▸ Assigned task: Go through the records and copy each line where the string "order" occurs.

▸ Records for this exercise:
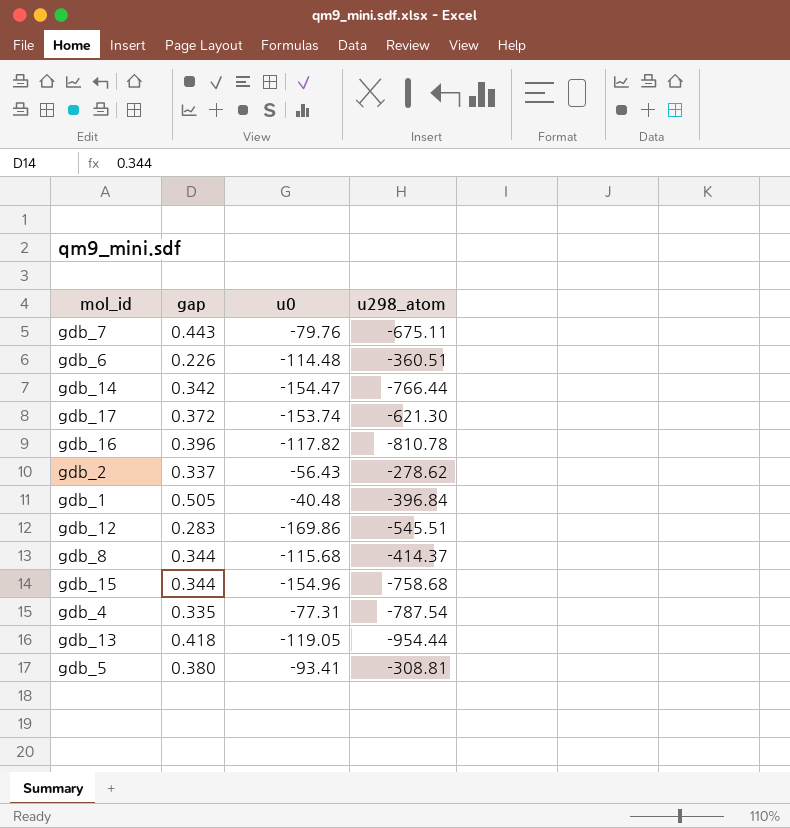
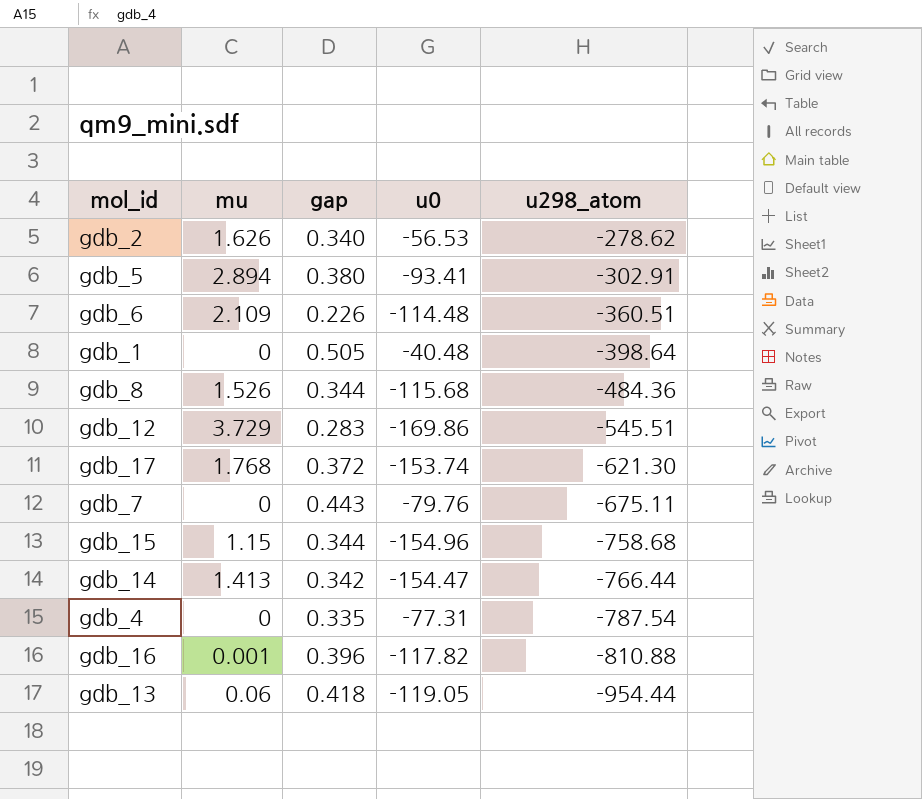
row order: none -> u298_atom descending
column mu | position: none -> 2
gdb_2 | gap: 0.337 -> 0.340
gdb_2 | u0: -56.43 -> -56.53
gdb_5 | u298_atom: -308.81 -> -302.91
gdb_1 | u298_atom: -396.84 -> -398.64
gdb_8 | u298_atom: -414.37 -> -484.36
gdb_16 | u298_atom: -810.78 -> -810.88

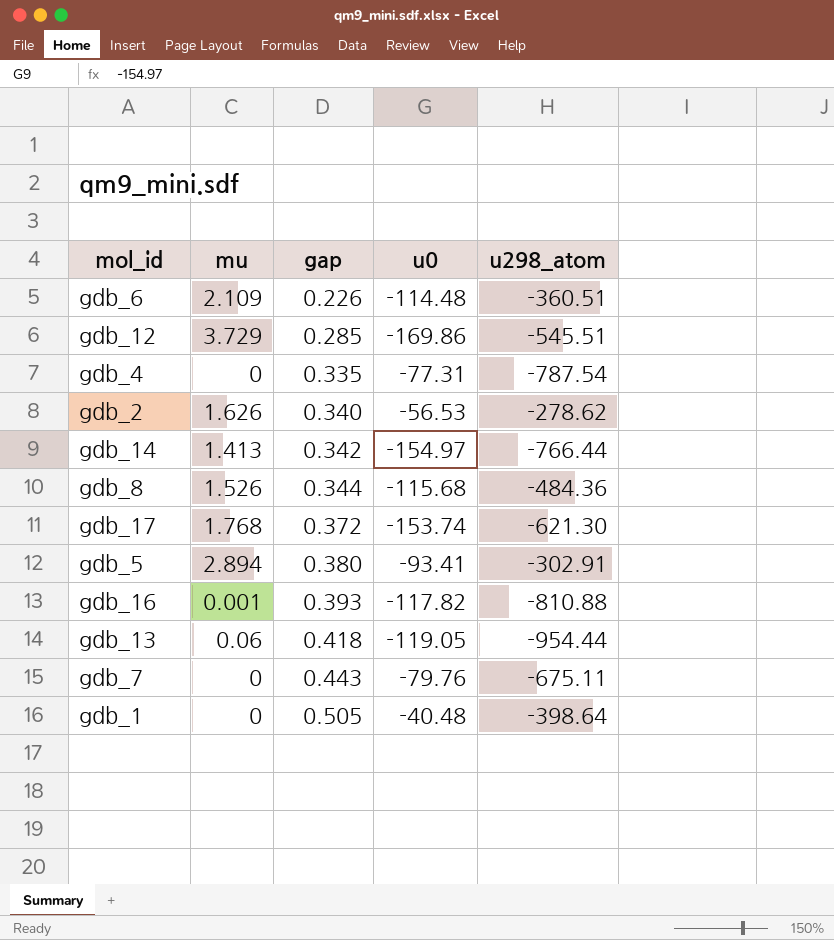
row order: u298_atom descending -> gap ascending
row gdb_15: 1.15 | 0.344 | -154.96 | -758.68 -> none
gdb_12 | gap: 0.283 -> 0.285
gdb_14 | u0: -154.47 -> -154.97
gdb_16 | gap: 0.396 -> 0.393

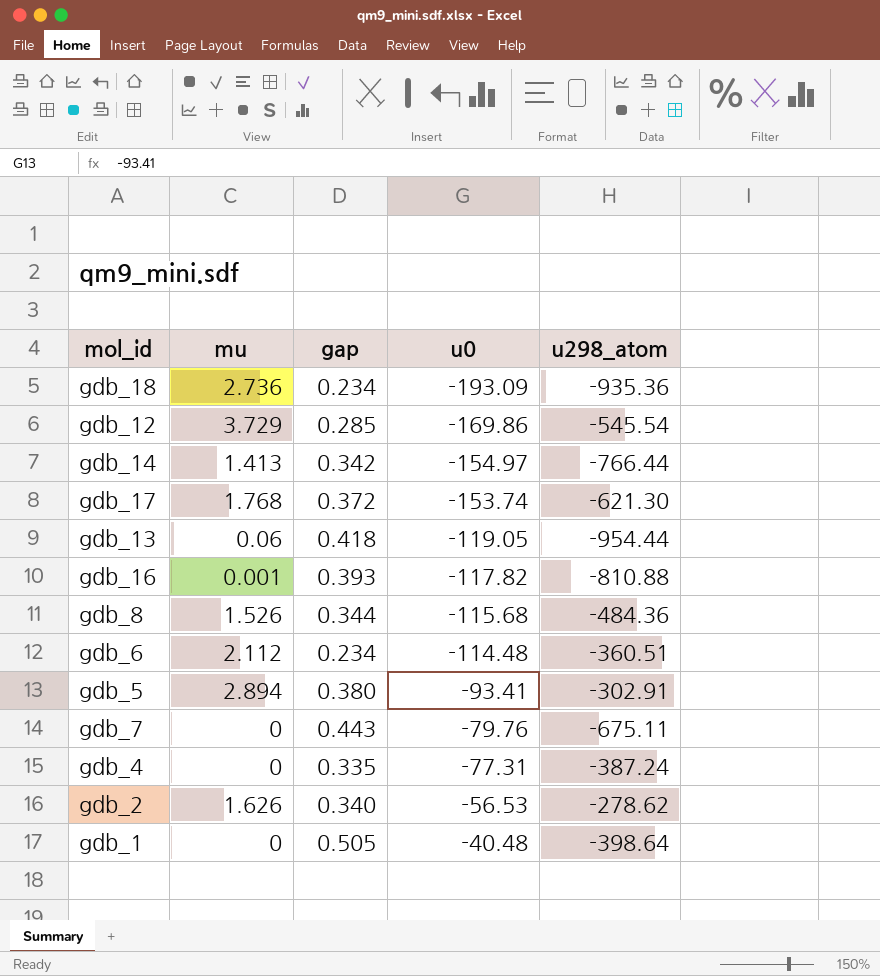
row order: gap ascending -> u0 ascending
row gdb_18: none -> 2.736 | 0.234 | -193.09 | -935.36
gdb_12 | u298_atom: -545.51 -> -545.54
gdb_6 | mu: 2.109 -> 2.112
gdb_6 | gap: 0.226 -> 0.234
gdb_4 | u298_atom: -787.54 -> -387.24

▸ Task output:
row order: none -> u298_atom descending
row order: u298_atom descending -> gap ascending
row order: gap ascending -> u0 ascending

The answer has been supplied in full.